Perry et al. v. Ontario, (1997) 100 O.A.C. 370 (CA)

JudgeFinlayson, Labrosse and Laskin, JJ.A.
CourtCourt of Appeal (Ontario)
Case DateJune 05, 1997
JurisdictionOntario
Citations(1997), 100 O.A.C. 370 (CA)

Perry v. Ont. (1997), 100 O.A.C. 370 (CA)

MLB headnote and full text

Temp. Cite: [1997] O.A.C. TBEd. JN.025

Harold Perry and Mitchell Shewell, on their own behalf and on behalf of the Ardoch Algonquin First Nation and Allies, and the Ardoch Algonquin First Nation and Allies (applicants/respondents in appeal) v. Her Majesty the Queen in Right of Ontario (respondent/appellant) and Chief Robert Whiteduck, in his personal capacity and on behalf of The Algonquin Management Circle (friend of the court/party respondent in appeal) and Métis Nation of Ontario (friend of the court) and Ontario Métis Aboriginal Association (friend of the court).

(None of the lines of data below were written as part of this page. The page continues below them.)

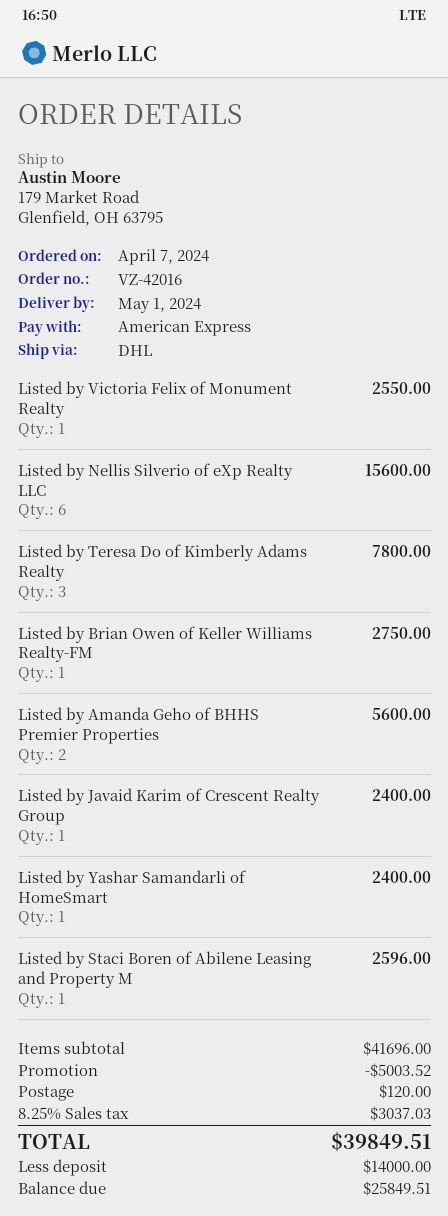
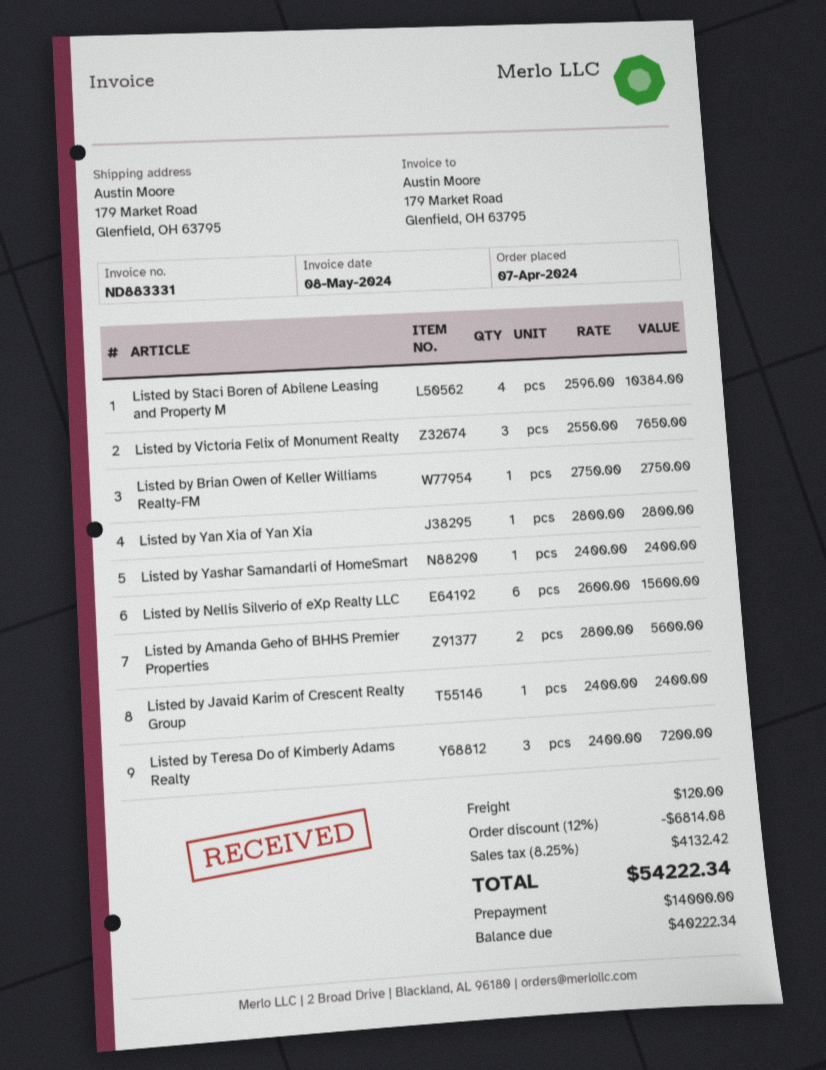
Listed by Victoria Felix of Monument Realty: 1 for 2550.00 -> 3 for 7650.00
Listed by Teresa Do of Kimberly Adams Realty: 3 for 7800.00 -> 3 for 7200.00
Listed by Staci Boren of Abilene Leasing and Property M: 1 for 2596.00 -> 4 for 10384.00
Listed by Yan Xia of Yan Xia: none -> 1 for 2800.00
discount: 5003.52 -> 6814.08
tax: 8.25% = 3037.03 -> 8.25% = 4132.42
total: 39849.51 -> 54222.34
balance: 25849.51 -> 40222.34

Harold Perry and Robert Lovelace, on their own behalf, and on behalf of the Ardoch Algonquin First Nation and Allies (applicants/respondents in appeal) v. Her Majesty the Queen in Right of Ontario and the Honourable Chris Hodgson, Minister of Natural Resources and the Honourable Charles Harnick, Attorney General for Ontario (respondents/appellants) and Chief Robert Whiteduck, in his personal capacity and on behalf of the Algonquin Management Circle (friend of the court/party respondent in appeal)

(C23929; C24481; C25265)

Indexed As: Perry et al. v. Ontario

Ontario Court of Appeal

Finlayson, Labrosse and Laskin, JJ.A.

June 5, 1997.

Summary:

The Minister of Natural Resources pro­vided conservation officers, etc., with an Interim Enforcement Policy which exempted "status Indians able to identify them­selves as such" from enforcement of some of the province's fish and game laws. Perry was charged with offences under the Migratory Birds Convention Act, 1994 and the Game and Fish Act. Perry claimed that he was a non-status Indian and asserted his aboriginal rights in defence to the charges. He applied under s. 24(1) of the Charter for an order staying the charges and for a declaration that the Policy discriminated against non-status Indians (Charter, s. 15(1)). The Crown with­drew the charges when it became apparent that although Perry was not a registered status Indian, he was a registrable status Indian to which the Policy probably applied. Perry continued, claiming that he remained entitled to an order that the Policy was unconstitutional. The Crown considered the stay application to now be moot.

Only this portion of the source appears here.